> **Task**
For the word "request", return each line of the data in which it occurs.

> **Exercise materials**
:::

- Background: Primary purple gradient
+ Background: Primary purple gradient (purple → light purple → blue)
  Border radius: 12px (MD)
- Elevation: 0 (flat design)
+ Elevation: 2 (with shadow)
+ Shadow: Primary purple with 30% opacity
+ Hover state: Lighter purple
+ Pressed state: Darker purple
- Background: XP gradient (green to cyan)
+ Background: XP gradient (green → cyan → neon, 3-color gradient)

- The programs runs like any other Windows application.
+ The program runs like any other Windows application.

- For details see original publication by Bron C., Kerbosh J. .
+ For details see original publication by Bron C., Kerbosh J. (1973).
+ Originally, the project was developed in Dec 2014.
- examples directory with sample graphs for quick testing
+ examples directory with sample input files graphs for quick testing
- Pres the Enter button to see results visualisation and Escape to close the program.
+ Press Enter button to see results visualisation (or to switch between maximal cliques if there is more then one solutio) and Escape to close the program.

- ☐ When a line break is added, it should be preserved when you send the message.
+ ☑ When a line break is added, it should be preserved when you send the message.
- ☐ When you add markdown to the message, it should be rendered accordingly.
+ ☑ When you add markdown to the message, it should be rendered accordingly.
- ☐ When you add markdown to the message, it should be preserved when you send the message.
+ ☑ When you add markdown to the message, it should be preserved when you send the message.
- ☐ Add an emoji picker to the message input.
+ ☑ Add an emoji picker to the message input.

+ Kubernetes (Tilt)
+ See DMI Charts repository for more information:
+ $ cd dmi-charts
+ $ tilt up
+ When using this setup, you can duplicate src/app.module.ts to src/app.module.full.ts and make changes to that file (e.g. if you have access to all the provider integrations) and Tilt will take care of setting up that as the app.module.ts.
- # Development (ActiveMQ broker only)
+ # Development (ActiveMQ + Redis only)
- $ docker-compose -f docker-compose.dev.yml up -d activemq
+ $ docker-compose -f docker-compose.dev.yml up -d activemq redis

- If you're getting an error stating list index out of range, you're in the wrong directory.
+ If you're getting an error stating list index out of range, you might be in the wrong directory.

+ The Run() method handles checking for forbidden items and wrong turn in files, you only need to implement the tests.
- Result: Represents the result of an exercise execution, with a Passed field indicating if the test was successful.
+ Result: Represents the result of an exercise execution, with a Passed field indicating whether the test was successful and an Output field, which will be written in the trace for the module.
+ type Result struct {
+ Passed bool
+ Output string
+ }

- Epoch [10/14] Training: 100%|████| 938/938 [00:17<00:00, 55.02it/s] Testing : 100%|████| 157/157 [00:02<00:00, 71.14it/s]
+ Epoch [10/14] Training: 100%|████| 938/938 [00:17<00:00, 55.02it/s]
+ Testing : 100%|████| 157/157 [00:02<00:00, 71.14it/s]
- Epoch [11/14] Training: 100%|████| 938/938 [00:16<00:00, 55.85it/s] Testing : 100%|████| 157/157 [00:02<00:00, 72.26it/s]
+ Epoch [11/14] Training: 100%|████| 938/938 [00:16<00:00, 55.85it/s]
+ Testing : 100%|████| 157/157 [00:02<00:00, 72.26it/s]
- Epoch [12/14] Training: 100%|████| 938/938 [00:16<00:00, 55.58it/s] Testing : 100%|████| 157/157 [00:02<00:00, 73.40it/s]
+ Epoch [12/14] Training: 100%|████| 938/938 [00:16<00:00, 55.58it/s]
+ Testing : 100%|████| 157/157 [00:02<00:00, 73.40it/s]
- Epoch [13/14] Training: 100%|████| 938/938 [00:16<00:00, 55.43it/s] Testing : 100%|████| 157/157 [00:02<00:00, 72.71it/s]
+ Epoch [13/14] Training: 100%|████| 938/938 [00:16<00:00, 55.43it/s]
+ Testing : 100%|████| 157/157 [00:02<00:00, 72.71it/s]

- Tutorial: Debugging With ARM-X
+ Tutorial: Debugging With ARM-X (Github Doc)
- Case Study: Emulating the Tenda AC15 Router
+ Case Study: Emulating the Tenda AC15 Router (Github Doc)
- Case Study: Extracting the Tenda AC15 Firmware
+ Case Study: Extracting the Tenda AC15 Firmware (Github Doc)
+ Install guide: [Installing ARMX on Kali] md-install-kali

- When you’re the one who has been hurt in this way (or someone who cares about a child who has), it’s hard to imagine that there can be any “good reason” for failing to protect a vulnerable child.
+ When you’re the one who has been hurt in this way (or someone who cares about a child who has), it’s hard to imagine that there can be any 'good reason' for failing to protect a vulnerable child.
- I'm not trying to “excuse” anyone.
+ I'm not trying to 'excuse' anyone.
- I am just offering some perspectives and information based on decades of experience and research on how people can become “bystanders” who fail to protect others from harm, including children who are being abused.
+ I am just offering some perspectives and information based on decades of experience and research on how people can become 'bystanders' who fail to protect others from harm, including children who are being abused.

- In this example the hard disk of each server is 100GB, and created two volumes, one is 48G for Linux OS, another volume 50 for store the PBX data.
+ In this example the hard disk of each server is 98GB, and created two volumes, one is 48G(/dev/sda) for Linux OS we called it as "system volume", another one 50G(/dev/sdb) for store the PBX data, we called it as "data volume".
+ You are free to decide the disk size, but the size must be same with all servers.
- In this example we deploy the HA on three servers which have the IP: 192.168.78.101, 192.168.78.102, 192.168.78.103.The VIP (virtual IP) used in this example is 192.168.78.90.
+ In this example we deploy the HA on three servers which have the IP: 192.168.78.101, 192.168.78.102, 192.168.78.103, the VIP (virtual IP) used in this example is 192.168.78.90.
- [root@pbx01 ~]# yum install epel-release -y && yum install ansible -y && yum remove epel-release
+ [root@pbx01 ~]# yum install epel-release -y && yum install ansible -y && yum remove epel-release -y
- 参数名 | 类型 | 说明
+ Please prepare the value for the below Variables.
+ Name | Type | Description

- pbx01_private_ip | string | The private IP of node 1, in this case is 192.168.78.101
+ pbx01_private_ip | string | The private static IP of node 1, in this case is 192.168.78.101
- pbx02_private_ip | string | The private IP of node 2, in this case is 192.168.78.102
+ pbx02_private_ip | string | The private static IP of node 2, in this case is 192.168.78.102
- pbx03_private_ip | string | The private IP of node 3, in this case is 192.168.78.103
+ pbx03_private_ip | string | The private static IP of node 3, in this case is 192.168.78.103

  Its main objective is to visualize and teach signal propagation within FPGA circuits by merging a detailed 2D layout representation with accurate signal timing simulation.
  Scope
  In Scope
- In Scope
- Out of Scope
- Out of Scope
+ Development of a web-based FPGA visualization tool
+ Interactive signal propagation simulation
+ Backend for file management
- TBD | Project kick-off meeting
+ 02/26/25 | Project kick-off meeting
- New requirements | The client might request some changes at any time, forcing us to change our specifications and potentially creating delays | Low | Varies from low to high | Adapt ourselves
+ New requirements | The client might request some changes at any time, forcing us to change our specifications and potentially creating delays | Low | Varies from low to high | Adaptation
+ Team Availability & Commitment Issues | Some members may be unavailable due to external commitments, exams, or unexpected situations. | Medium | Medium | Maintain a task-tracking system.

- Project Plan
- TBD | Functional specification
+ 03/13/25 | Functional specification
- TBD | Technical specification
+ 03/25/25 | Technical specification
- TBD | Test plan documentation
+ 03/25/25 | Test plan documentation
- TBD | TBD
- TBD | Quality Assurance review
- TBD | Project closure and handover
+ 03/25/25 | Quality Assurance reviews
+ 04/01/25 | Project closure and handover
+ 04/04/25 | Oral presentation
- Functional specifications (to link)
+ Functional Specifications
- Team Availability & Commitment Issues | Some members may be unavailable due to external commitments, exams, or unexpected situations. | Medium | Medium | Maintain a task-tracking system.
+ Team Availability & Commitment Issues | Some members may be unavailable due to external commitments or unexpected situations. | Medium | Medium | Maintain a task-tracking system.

:::

> **Expected answer**
- New requirements | The client might request some changes at any time, forcing us to change our specifications and potentially creating delays | Low | Varies from low to high | Adapt ourselves
+ New requirements | The client might request some changes at any time, forcing us to change our specifications and potentially creating delays | Low | Varies from low to high | Adaptation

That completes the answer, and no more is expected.